This recipe has been shared in Martha's Everyday Food Magazine and at Pip and Ebby's blog where you can see the original recipe along with pictures. I served this dessert at my recent book club meeting and it was a huge hit. It will become a Summertime staple at my house!
Prep: 20 minutes, plus freezing time
Yield: 12-15 bars
In a blender or food processor, combine:
2 pounds strawberries, hulled and halved
3/4 cup sugar
Pinch of coarse salt
Puree until smooth. Pour into a 9x13 baking dish and transfer to the freezer. Scrape with a fork every 30 minutes until mixture is thick and slushy for about 2 total hours.
In a large bowl, using an electric mixer, beat 7 large egg whites on high speed until foamy. With mixer on medium, gradually add 3/4 cup sugar. Increase speed to high and beat until stiff, glossy peaks form, about 3 minutes.

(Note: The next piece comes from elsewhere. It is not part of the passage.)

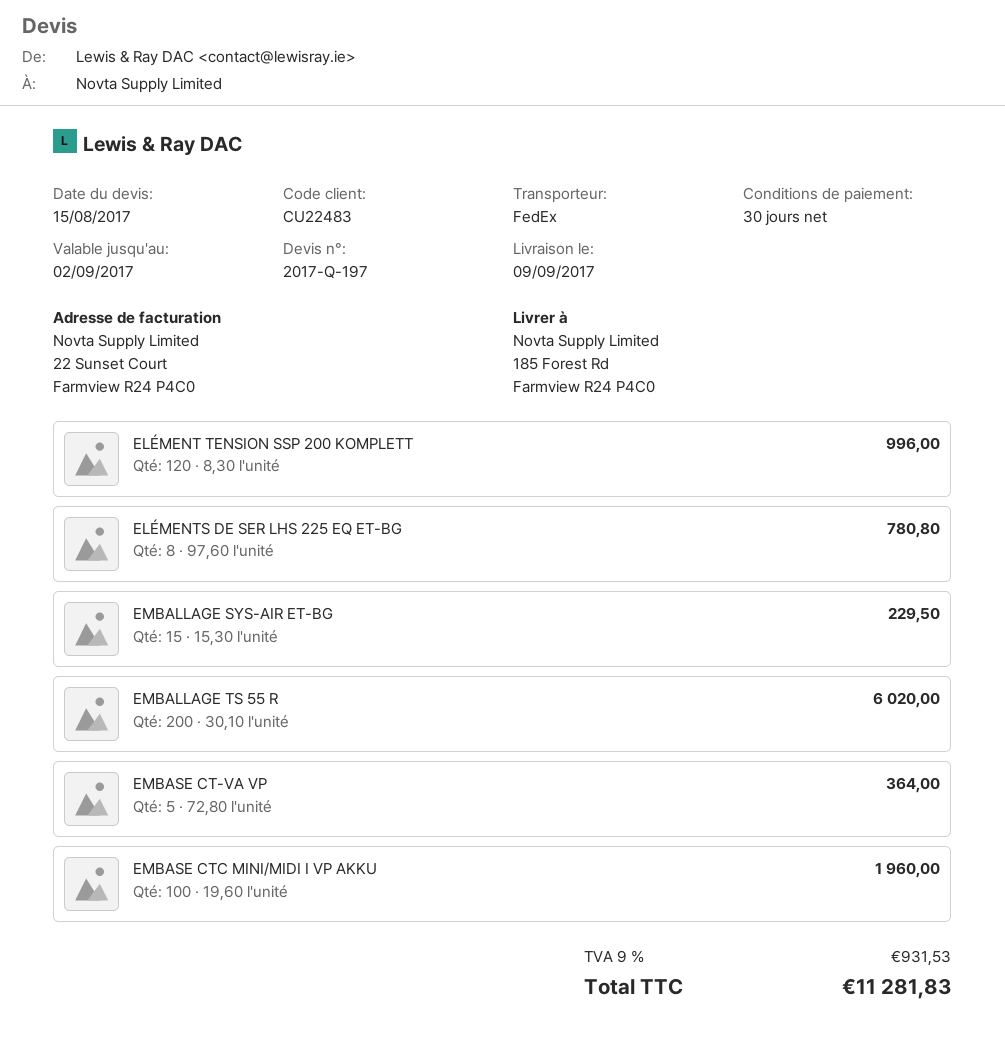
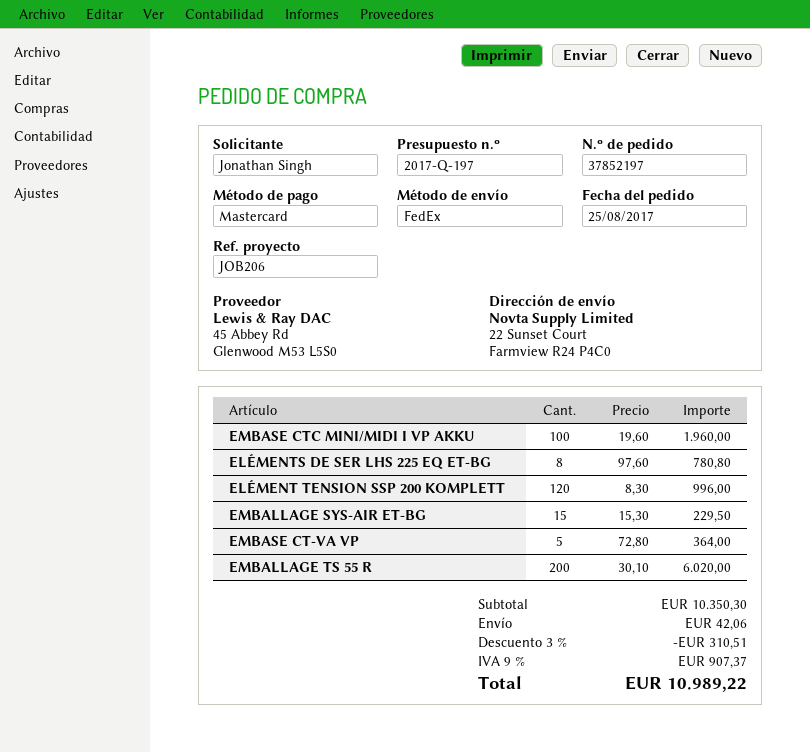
ship to: 185 Forest Rd, Farmview R24 P4C0 -> 22 Sunset Court, Farmview R24 P4C0
discount: none -> 3% = 310.51
shipping: none -> 42.06
tax: 9% = 931.53 -> 9% = 907.37
total: 11281.83 -> 10989.22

In another medium bowl, beat the following on high speed until stiff peaks form, about 1 to 2 minutes:
2/3 cup cold heavy cream cream
1 teaspoon vanilla
With a rubber spatula, gently fold whipped cream into egg white mixture. Pour over the strawberry mixture and smooth the top with a rubber spatula. Freeze until firm, about 4 hours (or, covered, up to 3 days), before cutting into 12 squares.